Immediately the news of the defections hit the
airwaves, the reactions were predictably mixed. PDP members and their
sympathisers were relieved to see them go. Perhaps, the party will now sit down
and prepare for 2015 without looking over their shoulders whether Alhaji
Abubakar Baraje or Governor Rotimi Amaechi and their agents would be snooping
around for information with which to sabotage the party or accuse the Jonathan
administration of real or imagined misdeeds. Now swallowed in a new party, the
newcomers will be forced to shut up and allow the APC’s leaders and spokesmen
to tackle the PDP and its Federal Government.
On
the other hand, APC members and sympathisers rejoiced. It was also
understandable. A venture that started with rumours of Asiwaju Ahmed Tinubu,
the leader of the ACN going into a merger with General Muhammadu Buhari,
founder of the CPC has now spawned a true mega party, with the potentials to
rival the ruling PDP in every department of the game come 2015. It is a success
story unlike any other in the annals of merger efforts aimed at curbing the
nation’s drift towards one-party state.
But
then, I daresay that the real work has begun for the APC. First of all, it has
to come up with deft strategies to accommodate the newcomers and give them a
place of belonging. How they go about this will be a major test of their
strength as a political party. For instance, how will the old APC stalwarts in
states like Kano, Nasarawa and Sokoto fare, with the governors of those states
coming in with their structures from PDP? How will Mallam Ibrahim Shekarau
weigh alongside Governor Rabiu Kwankwaso in Kano, or who will the APC as a
party listen more to in a battle for supremacy between former governor Attahiru
Bafarawa and the newcomer Governor Magatakarda Wamakko in SokotoState? Amaechi
has no such problem in RiversState because APC was virtually nonexistent before
he decamped. It is now left to be seen how he can convert Rivers from a solid
PDP base for President Jonathan to that of APC, even if he becomes the unfancied
vice presidential candidate of a Northern flagbearer as being speculated.
The
APC also has to brace up for the fierce battle for the presidential and other
tickets come next year. It remains to be seen how Kwankwaso’s presidential
ambition will fly in his new party, since he was committed to it enough to
decamp from the PDP. We wait to see whether Tinubu will still be able to
manipulate the Speaker of the House of Representatives, Waziri Tambuwal, as his
favoured presidential candidate, especially now that the North has upstaged the
South West.
Yes,
and that is another thorny issue that the APC is condemned to tackle in the
days ahead. Things have changed in the APC. The South Western media have been
branding Tinubu as the “National Leader” of the APC. When Tinubu controlled six
states (Lagos, Ogun, Osun, Oyo, Ekiti and Edo) and the North had only four
(Borno, Yobe, Nasarawa and Zamfara), he was able to win the concession of the
interim National Chairman and other prime spots for his group. Now, with the
coming of Kano, Kwara and SokotoStates into the APC, the comparative advantage
has gone into Northern hands since they now have seven states.

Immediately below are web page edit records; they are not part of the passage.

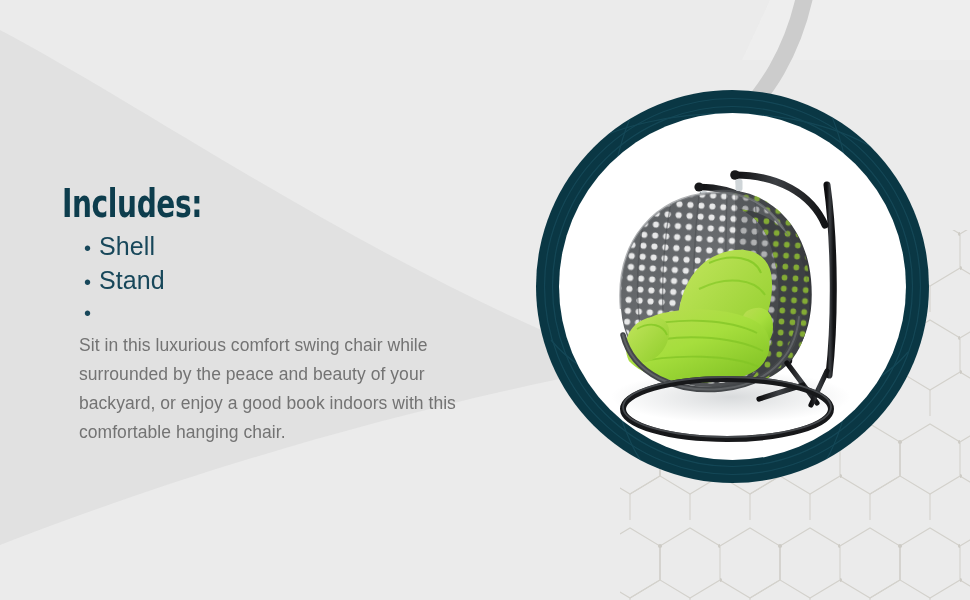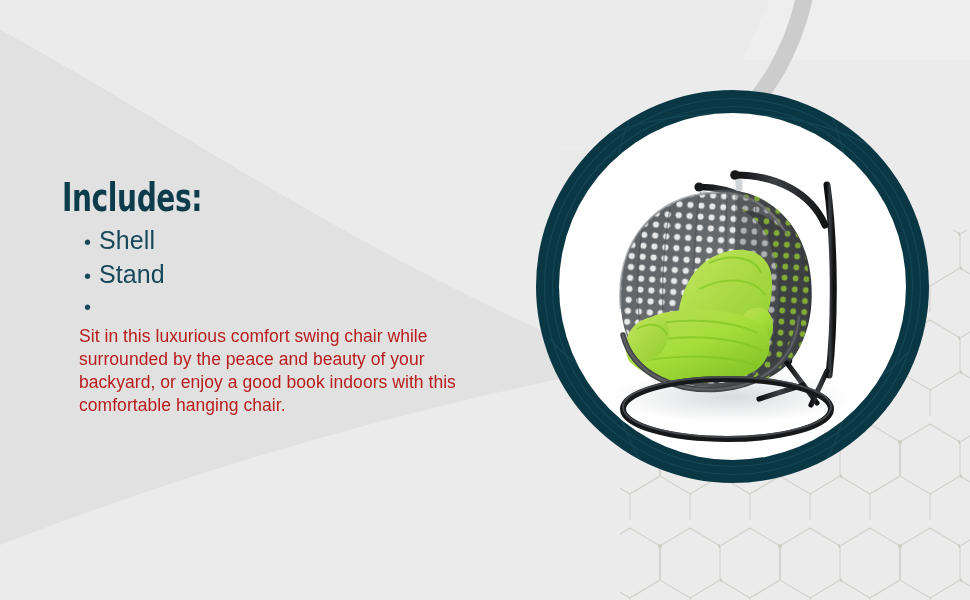--- a/index.html
+++ b/index.html
@@ -15,7 +15,7 @@
 
   
   .content{
-    position:absolute;left:0;top:12px;width:530px;height:460px;padding-left:7px;
+    position:absolute;left:0;top:18px;width:530px;height:460px;padding-left:7px;
   }
   .heading{
     position:absolute;left:62px;top:166px;

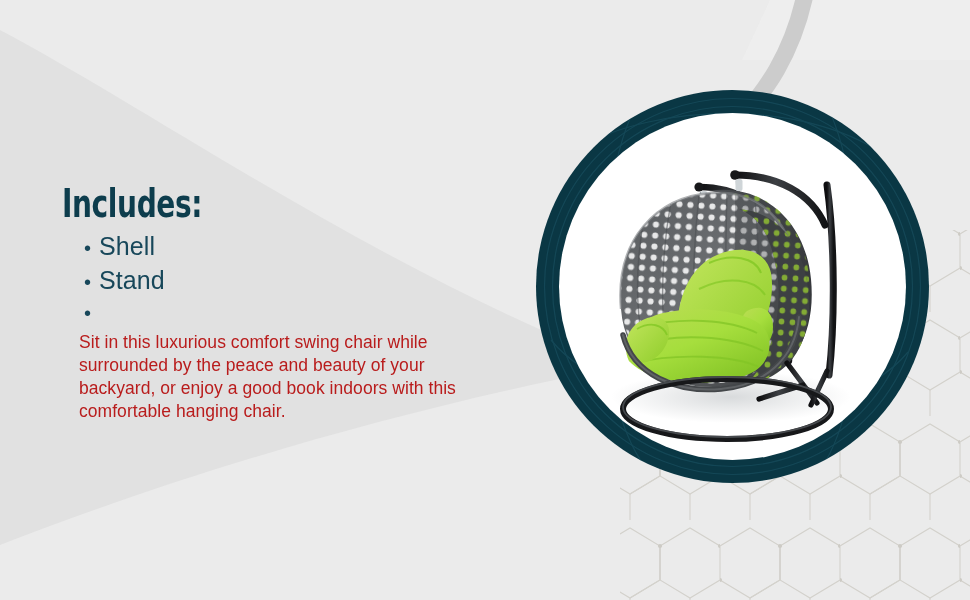--- a/index.html
+++ b/index.html
@@ -50,8 +50,8 @@
   .para{
     position:absolute;left:79px;top:313px;width:425px;
     font-size:17.5px;
-    line-height:23px;
-    color:#b91c1c;
+    line-height:29px;
+    color:#737373;
     letter-spacing:.05px;
   }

Northerners in APC are likely to rally around
one leader since they desperately want to recapture power in 2015. Tinubu will
have to learn from now on how to play the second fiddle.
If
Buhari succeeds in clinching the presidential ticket of the now seriously
enlarged APC, his chances of winning the election in 2015 will significantly
improve from his woeful running in the past, though it be an uphill task to
topple President Jonathan at the polls.